'''

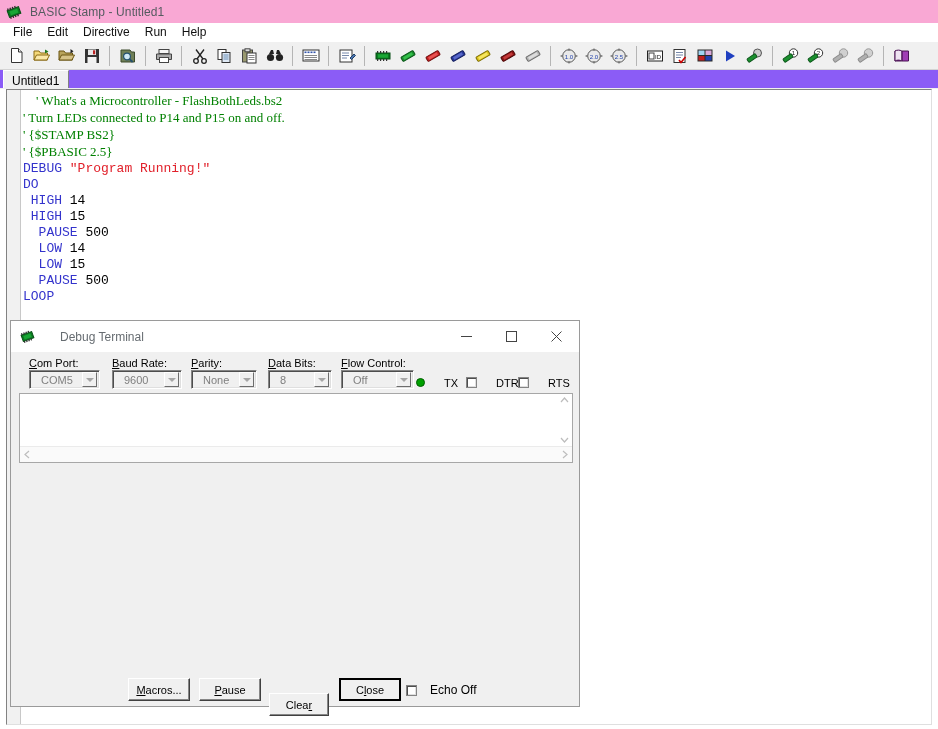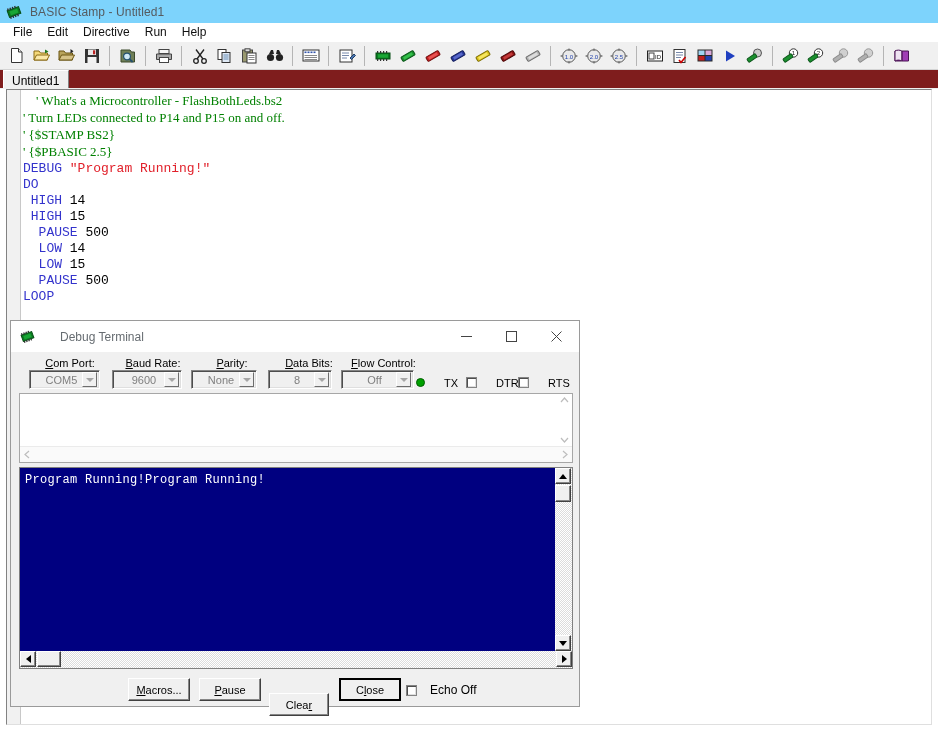--- a/index.html
+++ b/index.html
@@ -25,7 +25,7 @@
   
   #titlebar {
     position: absolute; left: 0; top: 0; width: 938px; height: 24px;
-    background: #7dd3fc;
+    background: #f9a8d4;
     display: flex; align-items: center; padding-left: 5px;
   }
   #app-icon { width: 18px; height: 16px; position: relative; flex: 0 0 auto; }

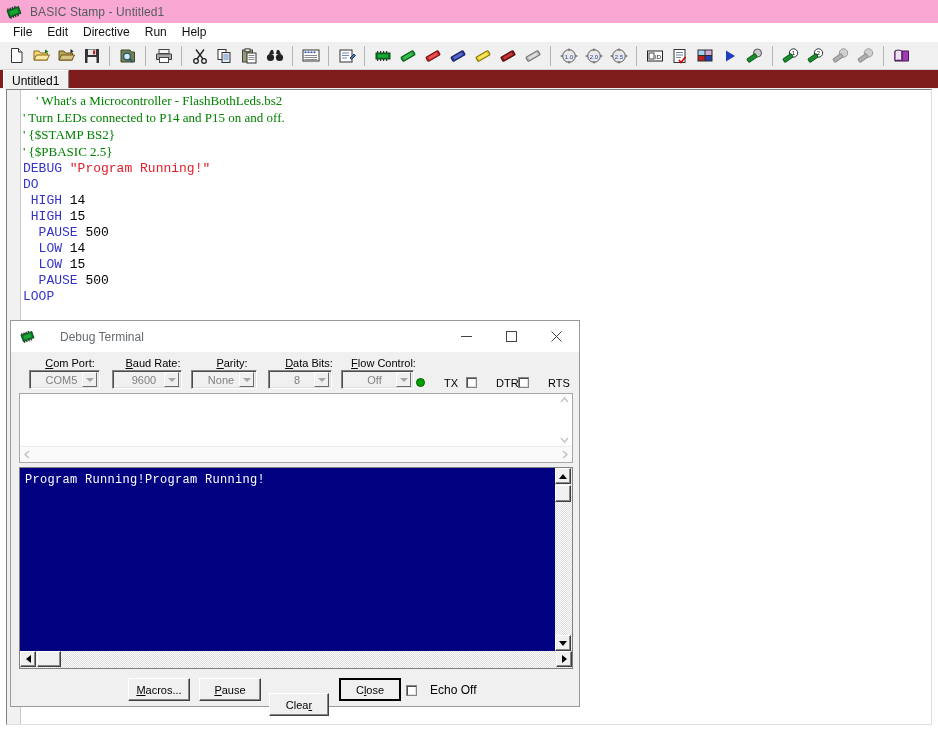--- a/index.html
+++ b/index.html
@@ -62,7 +62,7 @@
   
   #tabstrip {
     position: absolute; left: 0; top: 70px; width: 938px; height: 19px;
-    background: #7f1d1d;
+    background: #8b5cf6;
   }
   #tab-untitled1 {
     position: absolute; left: 3px; top: 0px; height: 19px;

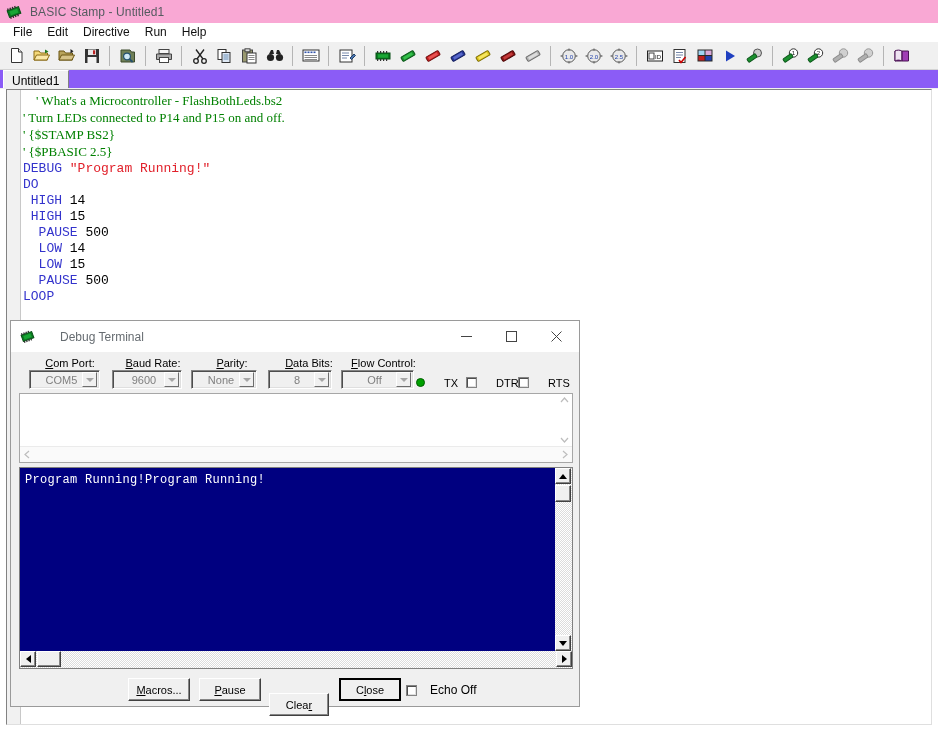--- a/index.html
+++ b/index.html
@@ -124,7 +124,7 @@
 
   
   #dt-settings {
-    position: absolute; left: 0; top: 31px; width: 100%; height: 48px; text-align: center;
+    position: absolute; left: 0; top: 31px; width: 100%; height: 48px;
   }
   .field { position: absolute; }
   .field-label {

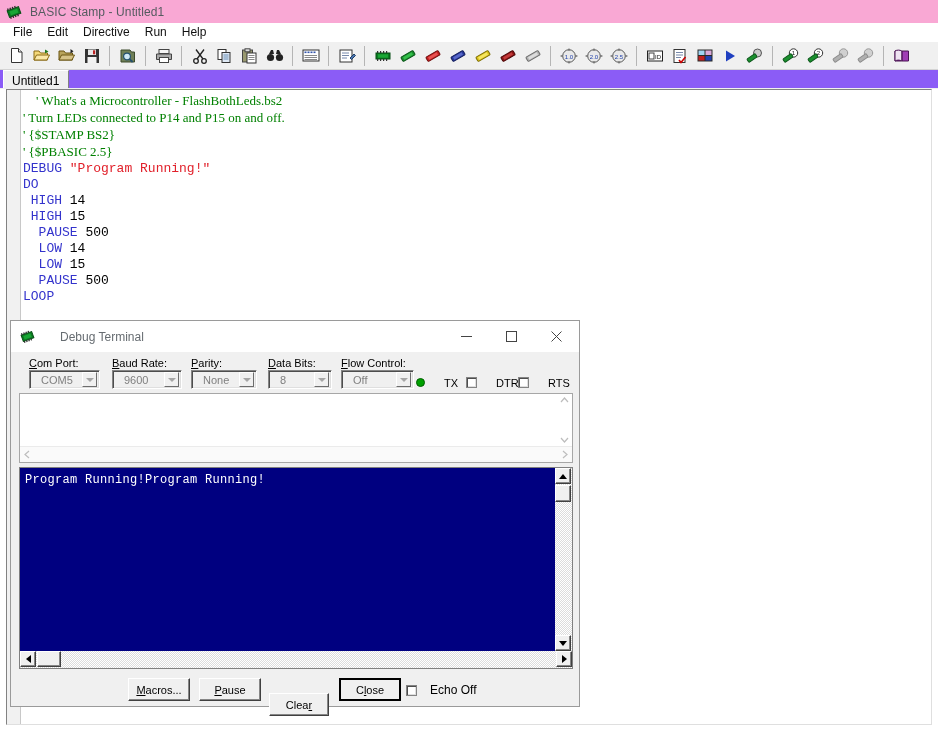--- a/index.html
+++ b/index.html
@@ -725,29 +725,6 @@
     </div>
   </div>
 
-  <div style="position:absolute;left:8px;top:146px;width:554px;height:202px;background:#000080;border:1px solid #808080">
-    <div style="position:absolute;left:5px;top:5px;right:22px;font-family:'Liberation Mono','DejaVu Sans Mono',monospace;font-size:12px;color:#fff;white-space:pre;line-height:14px;letter-spacing:.3px">Program Running!Program Running!</div>
-
-    <div style="position:absolute;right:0;top:0;width:17px;bottom:17px;background:repeating-conic-gradient(#ffffff 0 25%, #dcdcdc 0 50%) 0 0/2px 2px">
-      <div class="sb-btn" style="left:0;top:0">
-          <span class="tri tri-up"></span>
-        </div>
-      <div class="sb-thumb" style="left:0;top:17px;width:16px;height:17px"></div>
-      <div class="sb-btn" style="left:0;bottom:0">
-          <span class="tri tri-down"></span>
-        </div>
-    </div>
-
-    <div style="position:absolute;left:0;bottom:0;right:0;height:17px;background:repeating-conic-gradient(#ffffff 0 25%, #dcdcdc 0 50%) 0 0/2px 2px">
-      <div class="sb-btn" style="left:0;top:0">
-          <span class="tri tri-left"></span>
-        </div>
-      <div class="sb-thumb" style="left:17px;top:0;width:24px;height:16px"></div>
-      <div class="sb-btn" style="right:0;top:0">
-          <span class="tri tri-right"></span>
-        </div>
-    </div>
-  </div>
 
   <div style="position:absolute;left:0;top:352px;width:100%;height:35px">
     <div class="winbtn" style="left:117px;top:5px;width:62px">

'''

What number of lines above include the string "width"? State it and nothing else.

11